Trump's so-called "1776 Commission" released their report on American culture and education yesterday and it concludes that the reason liberals like you and I exist in the first place is because we were indoctrinated by liberalized history classes that taught us... history.
Mainly, the sham commission objects to history curriculum that accurately portrays our founding fathers as slave owners (they were) and that the Civil War was fought over slavery (it was).
WASHINGTON — The White House on Monday released the report of the presidential 1776 Commission, a sweeping attack on liberal thought and activism that calls for a “patriotic education,” defends America’s founding against charges that it was tainted by slavery and likens progressivism to fascism. [...]

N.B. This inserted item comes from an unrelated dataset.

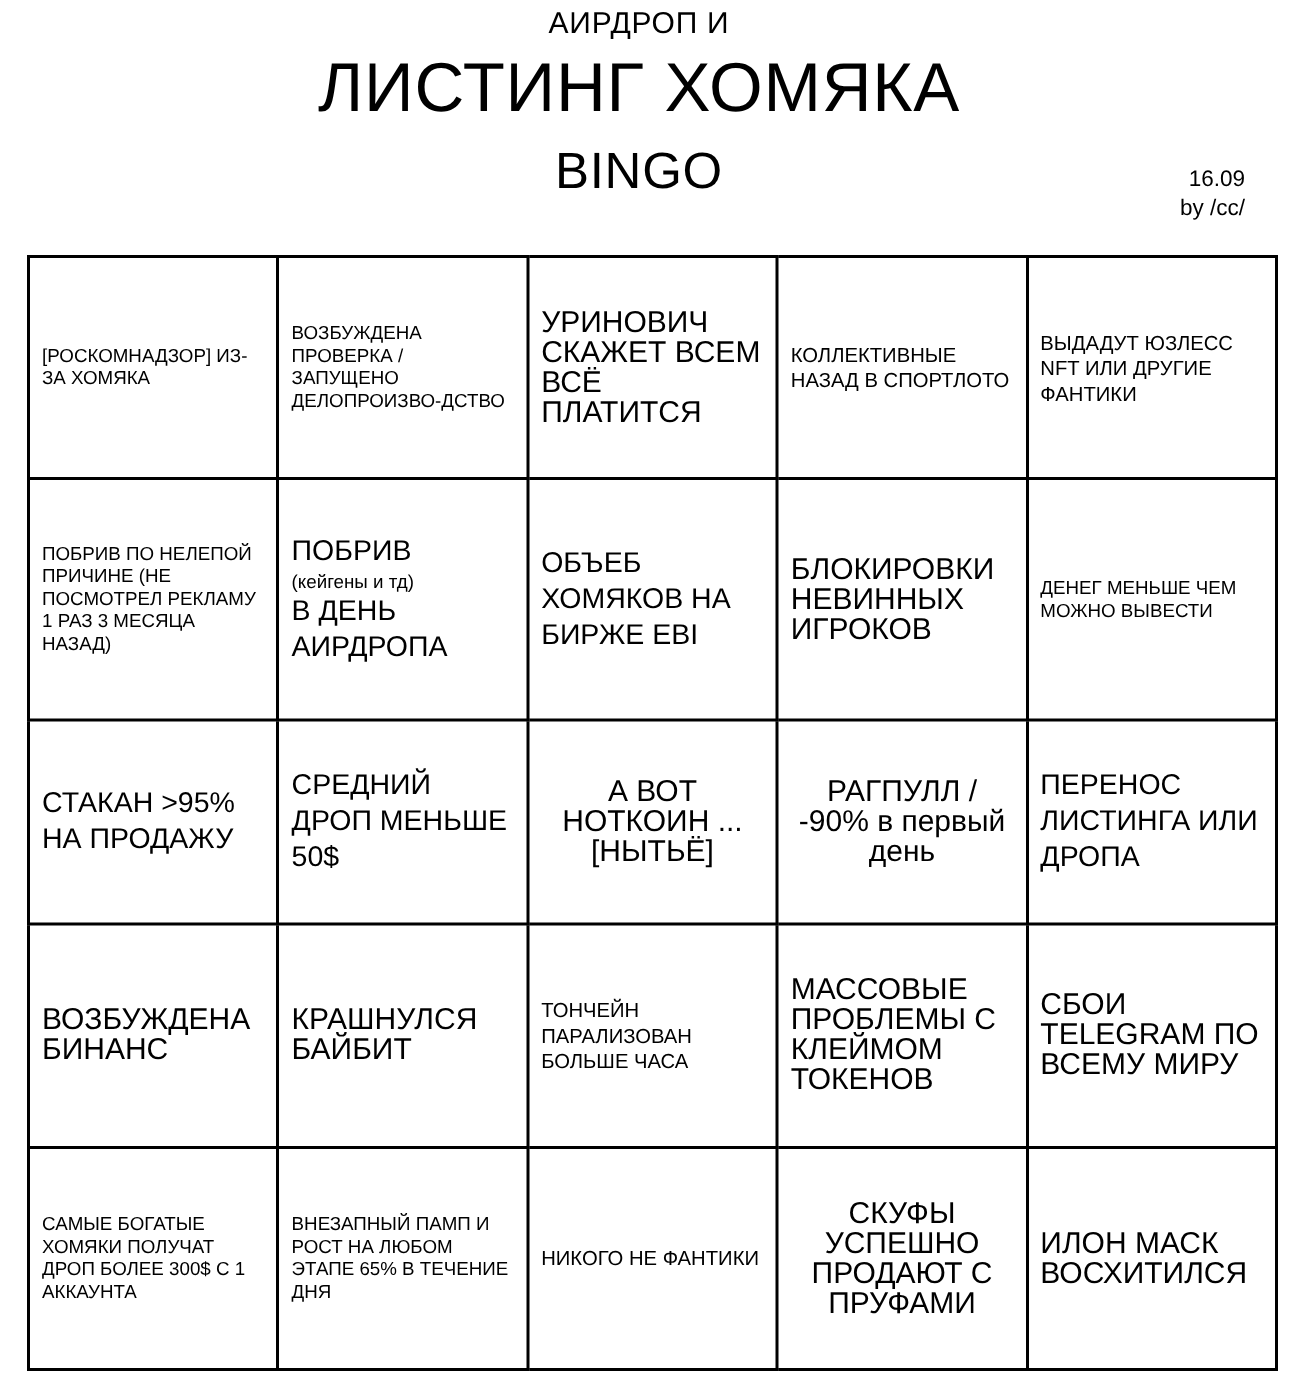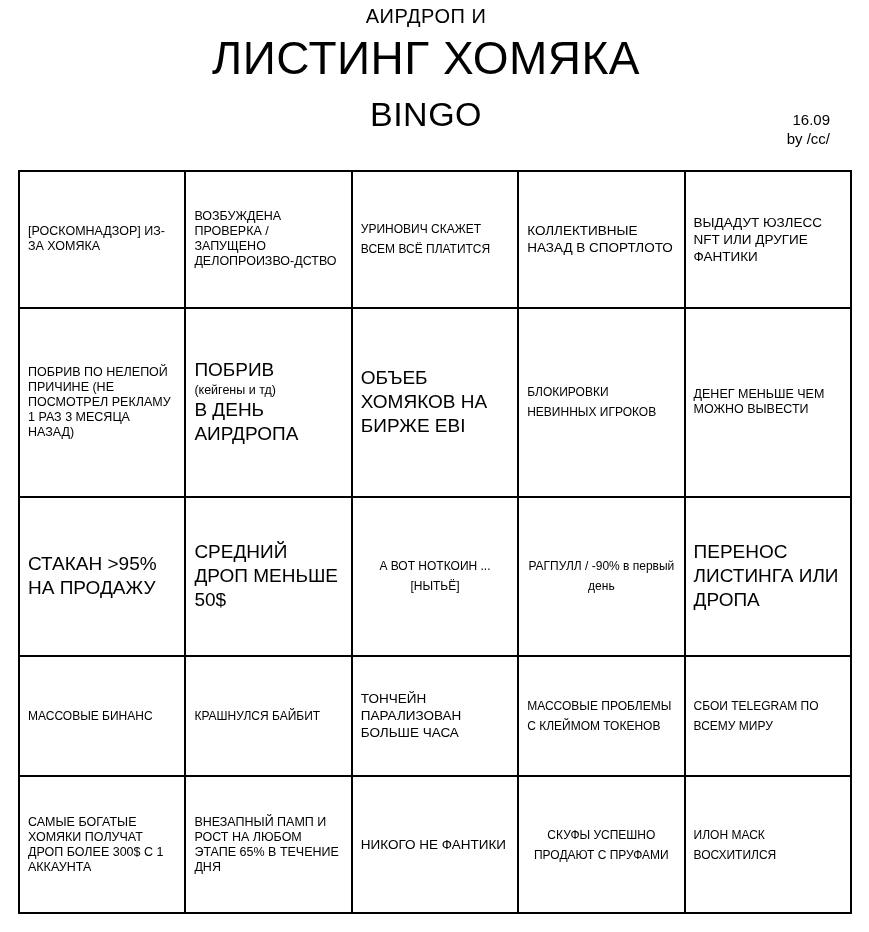"УРИНОВИЧ СКАЖЕТ ВСЕМ ВСЁ ПЛАТИТСЯ" .s-md { font-size: 12px -> 20px }
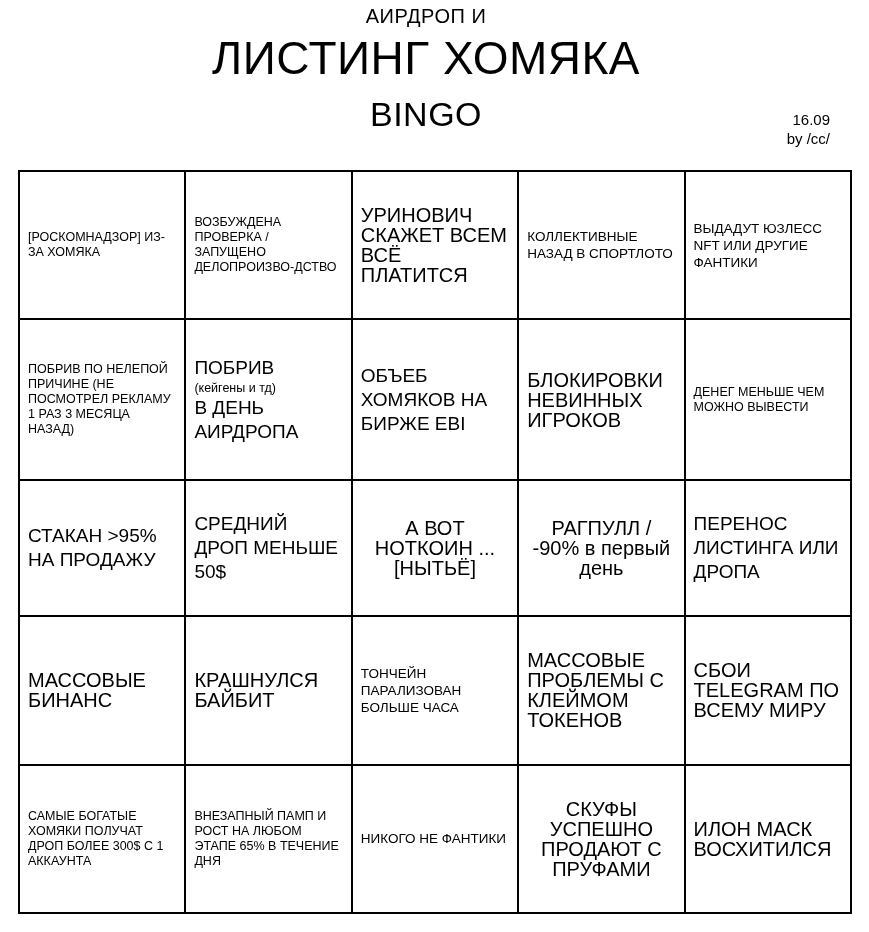"МАССОВЫЕ БИНАНС" span.cell { text: МАССОВЫЕ -> ВОЗБУЖДЕНА }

The commission’s report depicts a nation where liberals are seething with hatred for their own country, and whose divisions over its history and meaning recall those leading to the American Revolution and the Civil War.
It portrays an America whose institutions have been infiltrated by leftist radicals whose views echo those of recent totalitarian movements and argues that progressives have created, in the so-called administrative state, an unchecked “fourth branch” or “shadow government.”
I realize I'm getting old now and it's been a while since I sat in a history class, but I'd like to share my personal experience with American education and history curriculum.
History is one of the few classes I always paid attention in, but I hardly learned a damn thing at all about the topics covered by Trump's commission. I was taught that the Civil War was fought over slavery and nothing else, but I honestly did not learn that our founding fathers owned slaves until my mid 20s. I learned virtually nothing about a wide range of events in our history because they were never covered in class. Many topics weren't even in the text books. We spent about one week on the Vietnam War when I was in high school and I'm slightly embarrassed to say that I did not fully understand the entire war until I watched Ken Burns' comprehensive documentary when I was 34 years old.
Another thing I did not understand until I was older is that "controversial" topics were deliberately not covered in our history classes to give us a false impression of ourselves and our country.
The truth is if it was left up to just the education I received in Central Kentucky, it's more likely that I would have become a conservative. But I did not grow up in a conservative or racist household and I became the liberal that I am today because of Republican dogma ranging from the Blowjob Impeachment to the Bush administration's war on the world. Republicans ultimately made me liberal by being so bad at virtually everything and they only got worse over time. Modern conservativism looks more and more like fascism.
Trump's 1776 Commission is not decrying what's taught in history classes as much as it's trying to prevent things from being taught now that more people understand what I just outlined above. But there's nothing patriotic about burying your own history. Patriots recognize their own flaws and to strive to form a more perfect union.
There's no doubt in my mind that if Trump had been reelected, his Education Department would have tried to force "patriotic education" on every school system.